Mapping and neuromodulation of lower urinary tract function using spinal cord stimulation in female rats

Abstract

Spinal cord epidural stimulation (SCS) represents a form of neuromodulation for the management of spasticity and pain. This technology has recently emerged as a new approach for potentially augmenting locomotion and voiding function in humans and rodents after spinal cord injury. However, the effect of SCS on micturition has not been studied extensively. Here, SCS was first applied as a direct stimulus onto individual segmental levels of the lumbar spinal cord in rats to map evoked external urethral sphincter (EUS) electromyography activity and SCS-induced voiding contractions. SCS of L2-3 inhibited EUS tonic activity, and SCS on L3 (L3/SCS) inhibited EUS tonic activity and elicited EUS bursting. In contrast, SCS of L1 and L4-6 evoked EUS tonic contractions, which resembled the urethral guarding reflex during bladder storage. Next, the effects of a bilateral pelvic nerve crush (PNC) injury on urodynamic function were examined at 14 days post-operatively. The PNC injury resulted in decreased voiding efficiency and maximum intravesical pressure, whereas the post-voiding residual volume was increased, suggestive of an underactive bladder. Finally, L3/SCS was performed to induce a voiding contraction and enable voiding in rats with a PNC injury. Voiding efficiency was significantly increased, and the residual volume was decreased by L3/SCS in rats after the PNC injury. We conclude that L3/SCS may be used to induce micturition reflexes in a partially filled bladder, reduce urethral resistance, and augment bladder emptying after PNC injury.

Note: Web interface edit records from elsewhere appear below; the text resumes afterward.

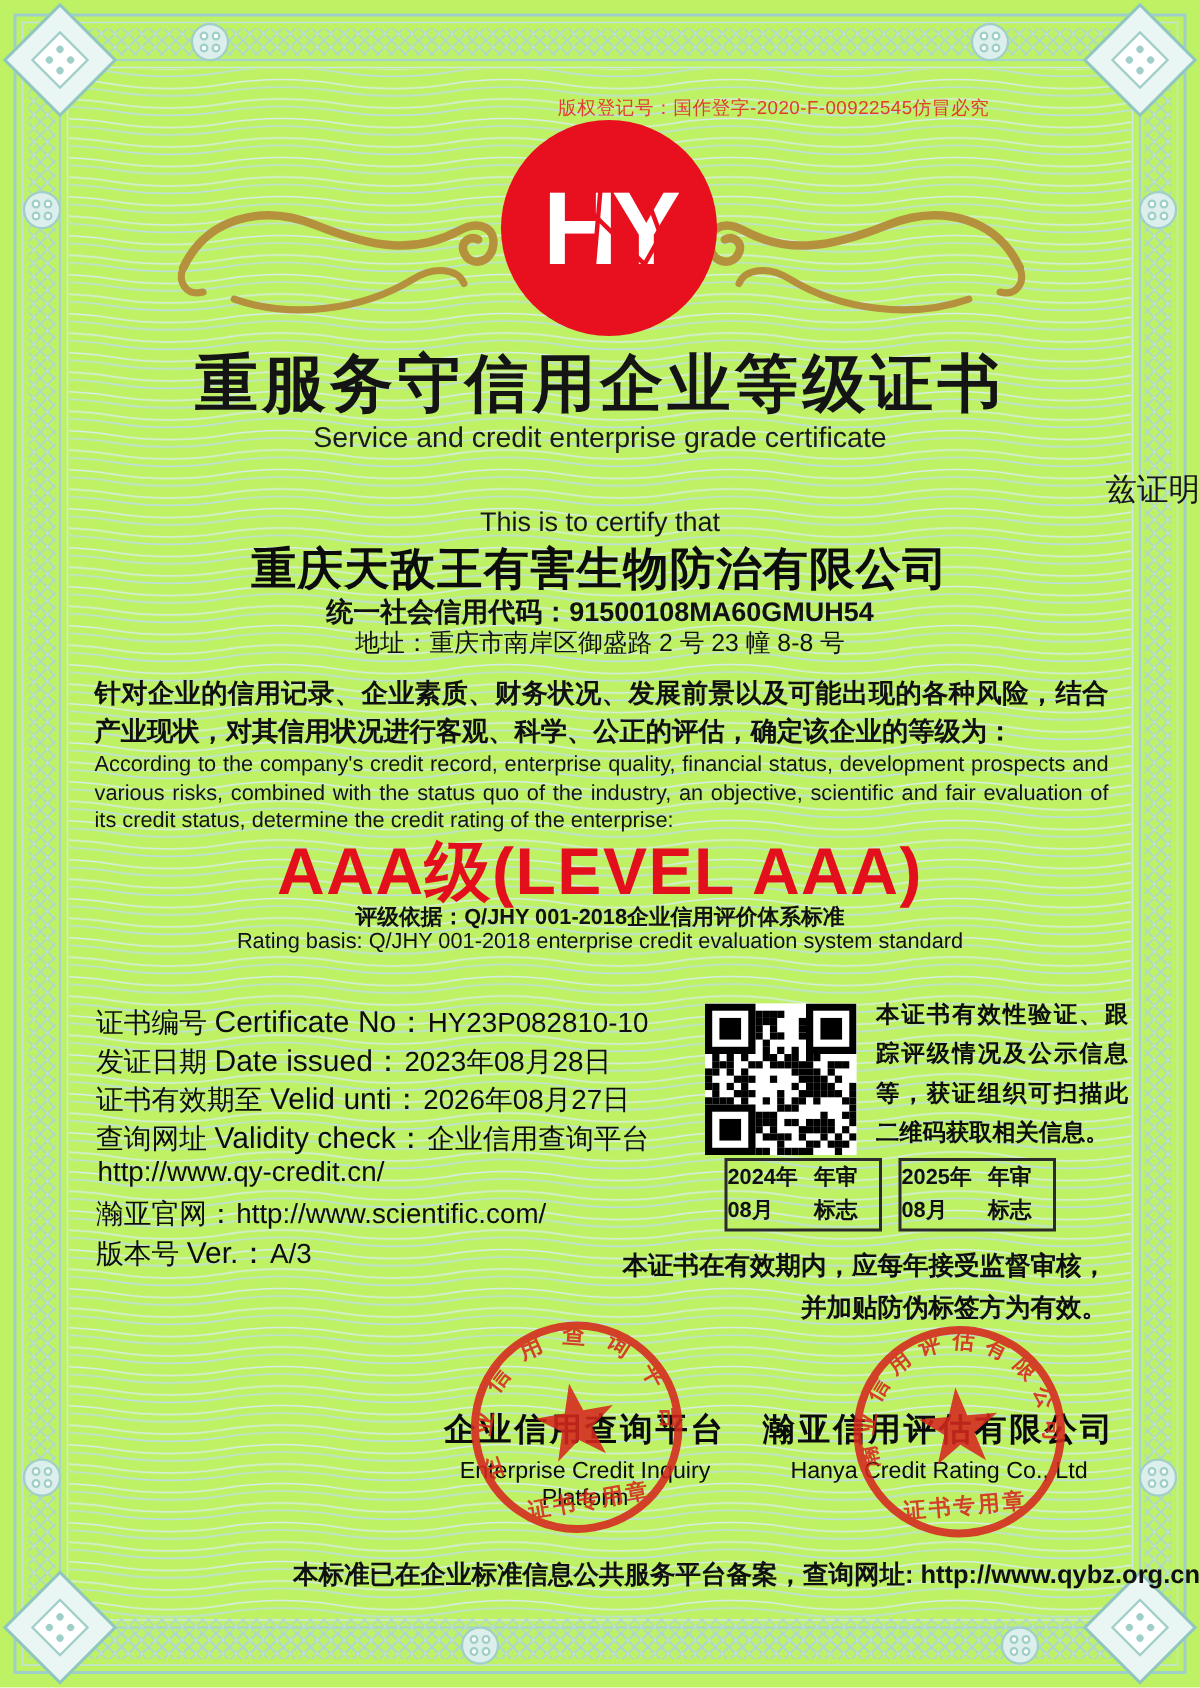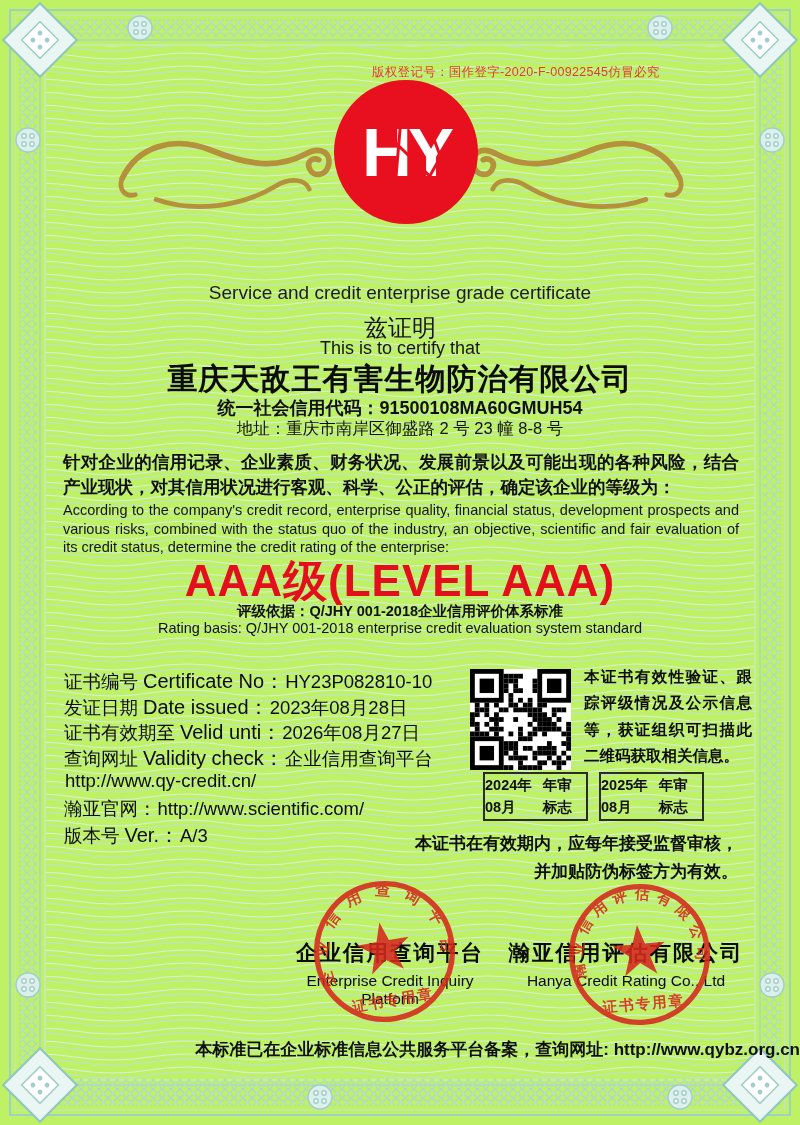--- a/index.html
+++ b/index.html
@@ -11,21 +11,21 @@
 
   .copyright{top:64px;left:372px;font-size:12.5px;color:#e23b30;letter-spacing:.3px;white-space:nowrap;}
 
   .logo{top:78px;left:332px;width:148px;height:148px;z-index:3;}
   .flourish{top:120px;width:236px;height:104px;z-index:1;}
   .flourish.l{left:110px;}
   .flourish.r{left:456px;transform:scaleX(-1);}
 
   .title-cn{top:228px;font-size:42px;font-weight:bold;letter-spacing:3px;color:#141414;}
   .title-en{top:282px;font-size:19px;color:#1c1c1c;}
-  .certify-cn{top:312px;font-size:24px;color:#161616;}
+  .certify-cn{top:312px;font-size:21px;color:#161616;text-align:right;}
   .certify-en{top:338px;font-size:18px;color:#161616;}
   .company{top:359px;font-size:30px;font-weight:bold;color:#0c0c0c;letter-spacing:1px;}
   .creditcode{top:396px;font-size:18px;font-weight:bold;}
   .address{top:418px;font-size:16.5px;font-weight:normal;}
 
   .para-cn{top:450px;left:63px;width:676px;font-size:17.5px;line-height:1.42;font-weight:600;color:#101010;text-align:justify;}
   .para-en{top:501px;left:63px;width:676px;font-size:14.5px;line-height:1.28;color:#141414;text-align:justify;}
 
   .rating{top:552px;font-size:44px;font-weight:800;color:#e30f1d;letter-spacing:1px;}
   .basis-cn{top:602px;font-size:14.5px;font-weight:600;}
@@ -198,20 +198,21 @@
   <svg class="abs logo" viewBox="0 0 150 150">
     <circle cx="75" cy="75" r="73" fill="#e8101e"></circle>
     <text x="75" y="99" text-anchor="middle" font-size="70" font-weight="bold" letter-spacing="-4" fill="#ffffff" font-family="Liberation Sans, sans-serif">HY</text>
     <g stroke="#e8101e" stroke-width="3" fill="none">
       <path d="M34,36 L118,118"></path>
       <path d="M70,40 L64,110"></path>
       <path d="M96,42 L110,80 L92,112"></path>
     </g>
   </svg>
 
+  <div class="abs ctr title-cn">重服务守信用企业等级证书</div>
   <div class="abs ctr title-en">Service and credit enterprise grade certificate</div>
   <div class="abs ctr certify-cn">兹证明</div>
   <div class="abs ctr certify-en">This is to certify that</div>
   <div class="abs ctr company">重庆天敌王有害生物防治有限公司</div>
   <div class="abs ctr creditcode">统一社会信用代码：91500108MA60GMUH54</div>
   <div class="abs ctr address">地址：重庆市南岸区御盛路 2 号 23 幢 8-8 号</div>
 
   <div class="abs para-cn">针对企业的信用记录、企业素质、财务状况、发展前景以及可能出现的各种风险，结合产业现状，对其信用状况进行客观、科学、公正的评估，确定该企业的等级为：</div>
   <div class="abs para-en">According to the company's credit record, enterprise quality, financial status, development prospects and various risks, combined with the status quo of the industry, an objective, scientific and fair evaluation of its credit status, determine the credit rating of the enterprise:</div>
 

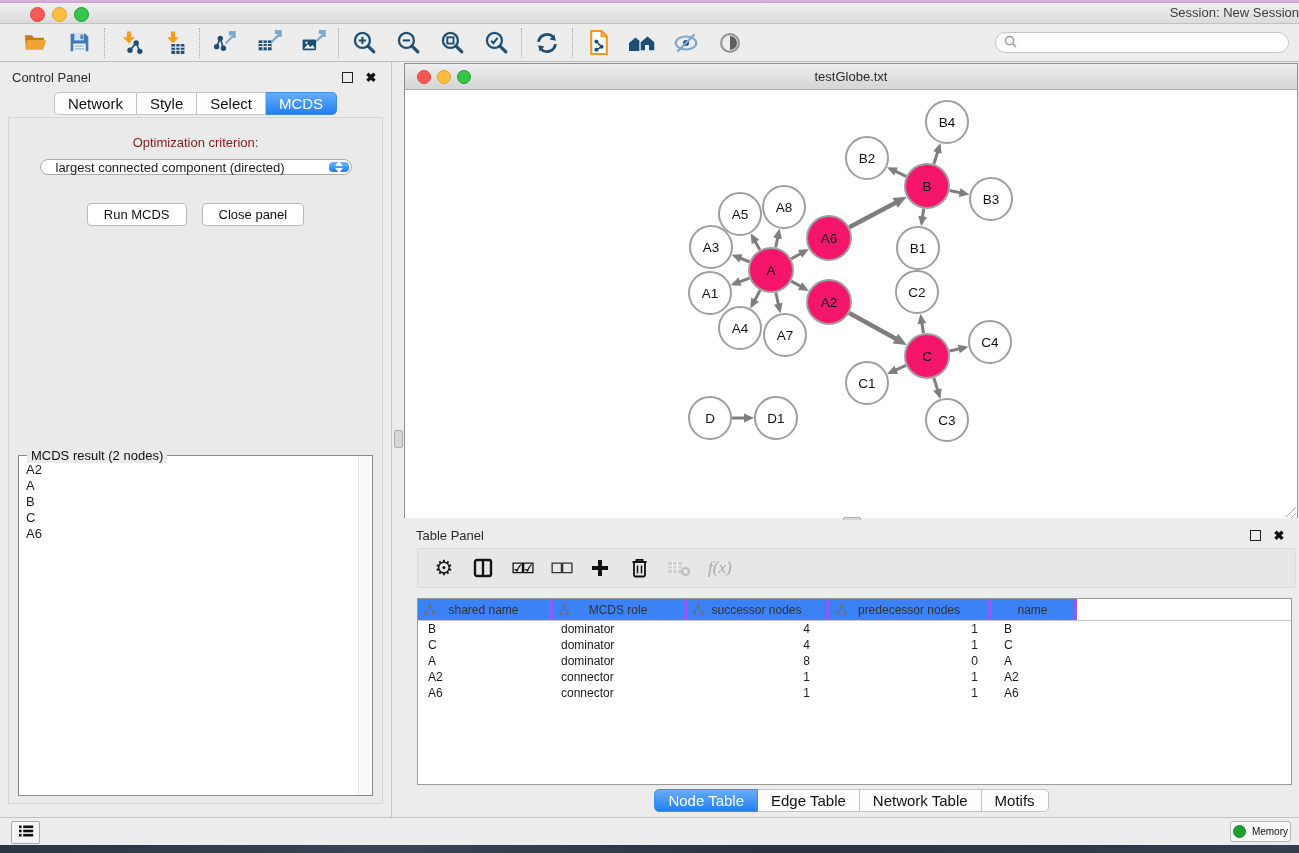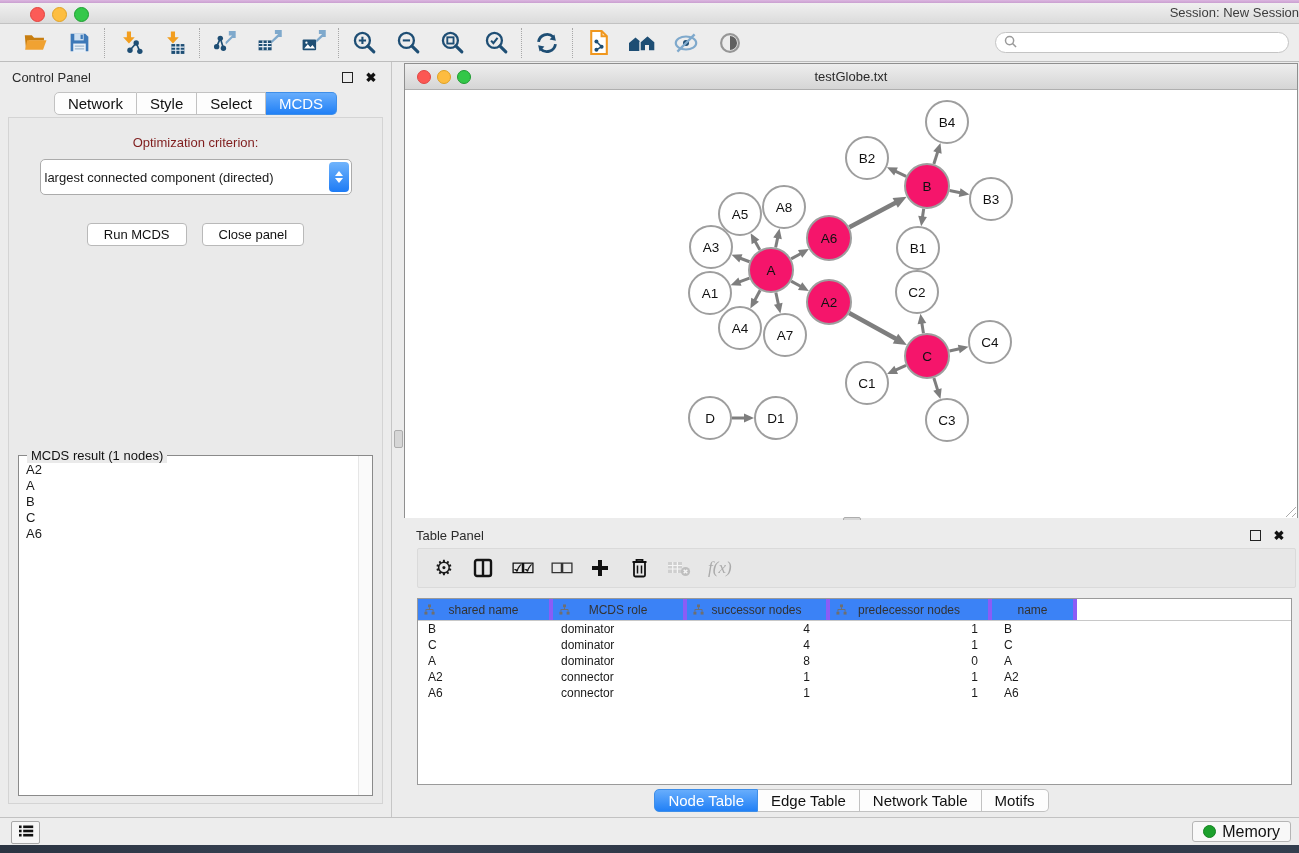--- a/index.html
+++ b/index.html
@@ -35,22 +35,22 @@
   .float-glyph{width:9px;height:9px;border:1.6px solid #222;display:inline-block;}
   .close-glyph{font-weight:bold;font-size:13px;}
   .seg-tabs{display:flex;justify-content:center;}
   .seg-tab{background:#FDFDFD;border:1px solid #C2C2C2;border-left:none;padding:3px 13px;font-size:15px;
            color:#111;height:15px;line-height:15px;cursor:default;}
   .seg-tab:first-child{border-left:1px solid #C2C2C2;border-radius:5px 0 0 5px;}
   .seg-tab:last-child{border-radius:0 5px 5px 0;}
   .seg-tab.active{background:linear-gradient(#67ADFC,#2180F6);border-color:#3E8EE8;color:#fff;}
   .cp-body{position:absolute;left:8px;right:8px;top:55px;bottom:14px;border:1px solid #D4D4D4;background:#EAEAEA;}
   .opt-label{margin-top:17px;text-align:center;font-size:13px;color:#7f1d1d;}
-  .criterion{position:relative;margin:9px auto 0;width:312px;height:36px;background:#fff;border:1px solid #ABABAB;
-             border-radius:5px;box-sizing:border-box;display:flex;align-items:center;padding-left:4px;
+  .criterion{position:relative;margin:9px auto 0;width:312px;height:16px;background:#fff;border:1px solid #ABABAB;
+             border-radius:12px;box-sizing:border-box;display:flex;align-items:center;padding-left:15px;
              font-size:13px;cursor:default;}
   .stepper{position:absolute;right:2px;top:2px;bottom:2px;width:20px;border-radius:4px;
            background:linear-gradient(#70B4FC,#1D7BF5);display:flex;flex-direction:column;
            align-items:center;justify-content:center;gap:2px;}
   .chev-up{width:0;height:0;border-left:4px solid transparent;border-right:4px solid transparent;
            border-bottom:5px solid #fff;}
   .chev-down{width:0;height:0;border-left:4px solid transparent;border-right:4px solid transparent;
              border-top:5px solid #fff;}
   .btn-row{display:flex;justify-content:center;gap:15px;margin-top:28px;}
   .mac-btn{height:23px;padding:0 16px;background:#FFFFFF;border:1px solid #B9B9B9;border-radius:4px;
@@ -96,23 +96,23 @@
   .th .hicon{position:absolute;left:6px;top:5px;}
   .th.filler{flex:1;background:#fff;border-right:none;}
   .trow{display:flex;height:16px;font-size:12px;align-items:center;}
   .td{box-sizing:border-box;white-space:nowrap;overflow:hidden;}
   .bottom-tabs{position:absolute;left:0;right:0;bottom:6px;display:flex;justify-content:center;}
   
   .status-bar{position:absolute;left:0;right:0;bottom:8px;height:27px;background:#EDEDED;
               border-top:1px solid #C2C2C2;}
   .list-btn{position:absolute;left:11px;top:3px;width:27px;height:21px;background:#F6F6F6;
             border:1px solid #A8A8A8;border-radius:2px;display:flex;align-items:center;justify-content:center;}
-  .memory-btn{position:absolute;right:8px;top:3px;height:21px;padding:0 10px;background:#F8F8F8;
+  .memory-btn{position:absolute;right:8px;top:3px;height:21px;padding:0 2px;background:#F8F8F8;
               border:1px solid #B5B5B5;border-radius:3px;display:flex;align-items:center;gap:6px;
-              font-size:16px;color:#111;box-sizing:border-box;}
+              font-size:10px;color:#111;box-sizing:border-box;}
   .mem-dot{width:11px;height:11px;border-radius:50%;background:#1CA02C;border:1px solid #158321;}
   .desktop-strip{position:absolute;left:0;right:0;bottom:0;height:8px;
                  background:linear-gradient(90deg,#2B3442,#394456 30%,#2A3240 60%,#333E4E);}
 </style>
 </head>
 <body>
 
 <div id="app">
 
   <div class="purple-strip"></div>
@@ -302,21 +302,21 @@
         <span class="stepper">
             <span class="chev-up"></span>
             <span class="chev-down"></span>
           </span>
       </div>
       <div class="btn-row">
         <button class="mac-btn">Run MCDS</button>
         <button class="mac-btn">Close panel</button>
       </div>
       <div class="result-box">
-        <div class="result-legend">MCDS result (1 nodes)</div>
+        <div class="result-legend">MCDS result (2 nodes)</div>
         <div class="result-list" id="result-list">
             <div>A2</div>
             <div>A</div>
             <div>B</div>
             <div>C</div>
             <div>A6</div>
           </div>
         <div class="result-scroll"></div>
       </div>
     </div>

Keywords: Electromyography; External urethral sphincter; Pelvic nerve; Underactive bladder.

Figure 1

Mapping of the external urethral sphincter (EUS) spinal relaxation center. SCS was applied on the first lumbar spinal segment (L1) through the sixth lumbar spinal segment (L6) in rats (n=7). The bladder was filled at 50-80% of voiding capacity. SCS on L2 evoked inhibition of EUS tonic activity compared to the baseline without SCS in the same animal. SCS on L3 evoked not only inhibition of EUS tonic activity but also EUS bursting without bladder contraction. SCS applied to L1, L4-L6 elicited EUS tonic activity. The black thick bars indicate the duration of SCS. Asterisks indicate the non-voiding contractions during SCS.

Figure 2

Urodynamic recordings and morphological bladder and urethral changes in control and PNC rats. Note that voiding contractions are associated with coordinated EUS EMG activity in both the control and PNC injury series (A, B). The PNC injury resulted in decreased amplitude of voiding contractions (B). The bladder wall thickness measurements showed a statistical trend for a possible increase (unpaired t-test, p=0.06; n=6) after the PNC injury (C), whereas the urethral thickness was significantly increased (unpaired t-test, p=0.04; n=6) after the PNC injury (D).

Figure 3

L3/SCS evoked voiding contractions in control and PNC rats. The control rat (A) received 55% of the bladder capacity by saline infusion at the rate of 0.1 mL/min. After stopping saline infusion, L3/SCS (40 Hz, 0.2 ms pulse width, 3.2 volts) was given for 82 s. The evoked voiding contractions happened at the latency of 48 s after the end of stimulation. The EUS EMG activity was suppressed before reaching the voiding threshold. In the PNC rat (B), the infusion volume was 72% of the bladder capacity. L3/SCS (40 Hz, 0.2 ms pulse width, 2.8 volts) was given for 84 s. The evoked voiding contractions happened at the latency of 60 s after the end of stimulation. The EUS EMG activity was suppressed during L3/SCS. The black thick bars indicate the duration of L3/SCS. Arrows indicate when the voiding occurred.